Re: Proposing UTF-21/24

From: Kenneth Whistler (kenw@sybase.com)
Date: Mon Jan 22 2007 - 14:36:45 CST

  • Next message: Asmus Freytag: "Re: Proposing UTF-21/24"

    Frank Ellermann objected:

    > Doug Ewell wrote:
    >
    > > The greatest roadblock to acceptance of SCSU is its *perception* of
    > > complexity. It is not nearly as complicated as it is perceived to be,
    > > and I say this having implemented both simple and optimized encoders as
    > > well as decoders. Algorithms like MD5 and Punycode and gzip are quite a
    > > bit more complex
    >
    > Wait a moment, I've implemented MD5, UTF-1, UTF-7, and BOCU-1, and so far
    > I gave up on SCSU. To say that it's horrible would be putting it mildly.

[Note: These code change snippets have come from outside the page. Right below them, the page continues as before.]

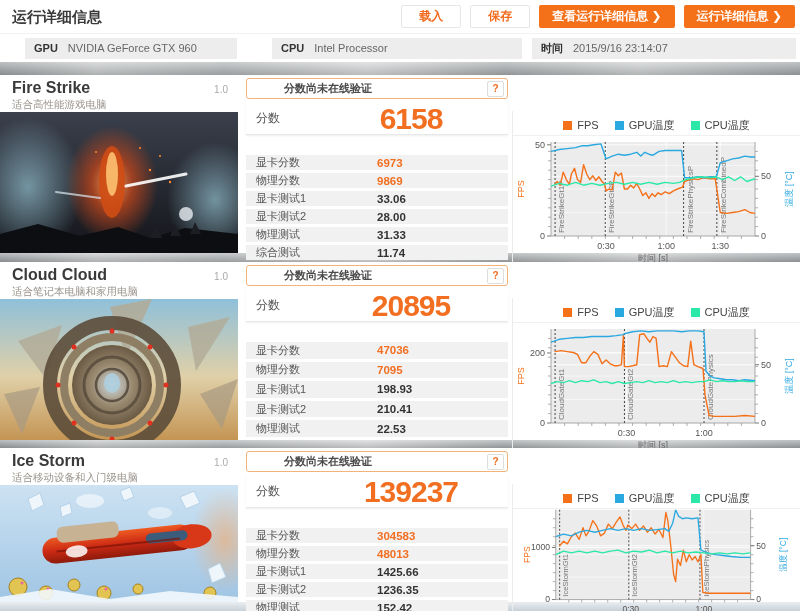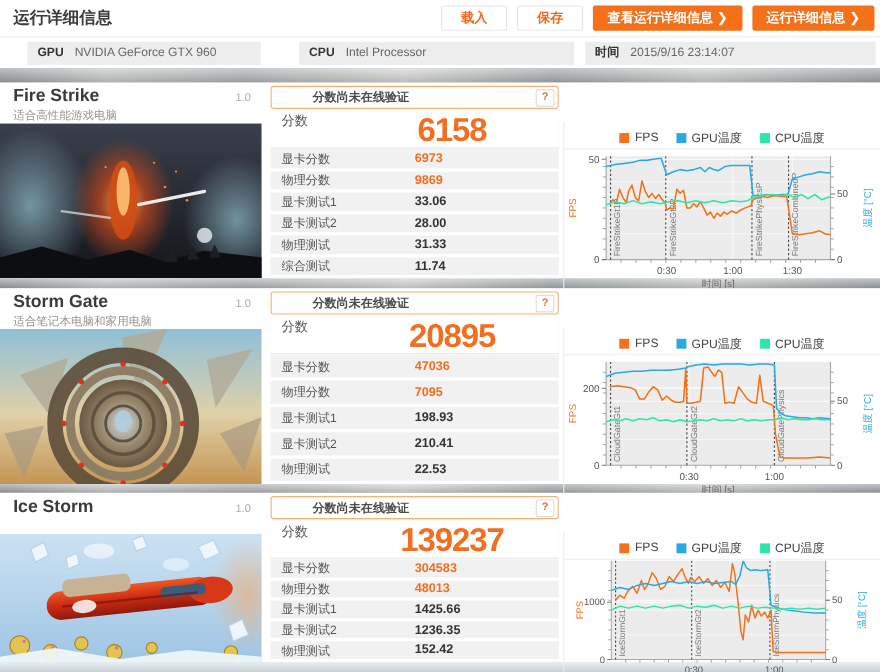"分数" .scorebig { align-items: none -> center; margin-bottom: 1px -> 20px }
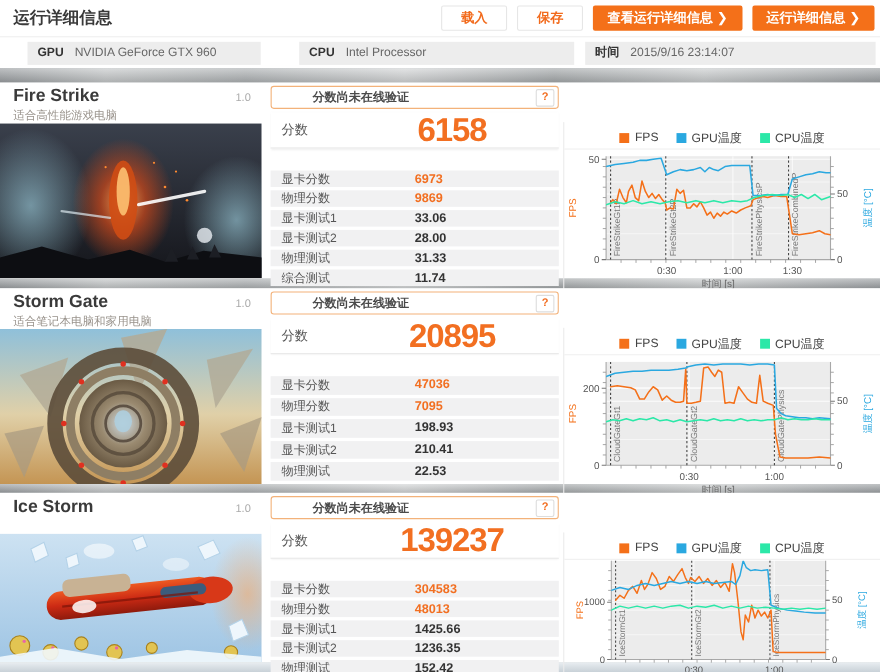"Storm Gate" div.bname { text: Storm Gate -> Cloud Cloud }
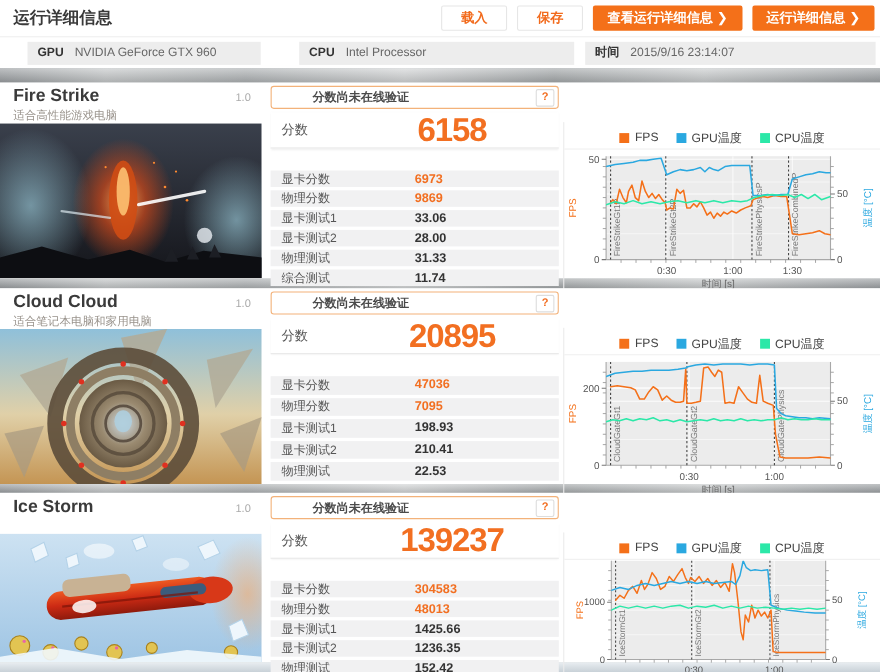"适合移动设备和入门级电脑" div.bsub { html: none -> <div>适合移动设备和入门级电脑</div> }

    I've got to side with Doug here. As he pointed out, the decoder
    for SCSU is trivial. And in UTN #14 Doug has written the pseudocode
    for an encoder in one page. I implemented the precursor of
    SCSU years ago, and while optimizing the encoder can be tricky,
    there really isn't all that much to it. (The main difference
    between the precursor to SCSU and SCSU itself is that SCSU
    defines a bunch of static windows, whereas the precursor just
    did everything by calculating one dynamic window.)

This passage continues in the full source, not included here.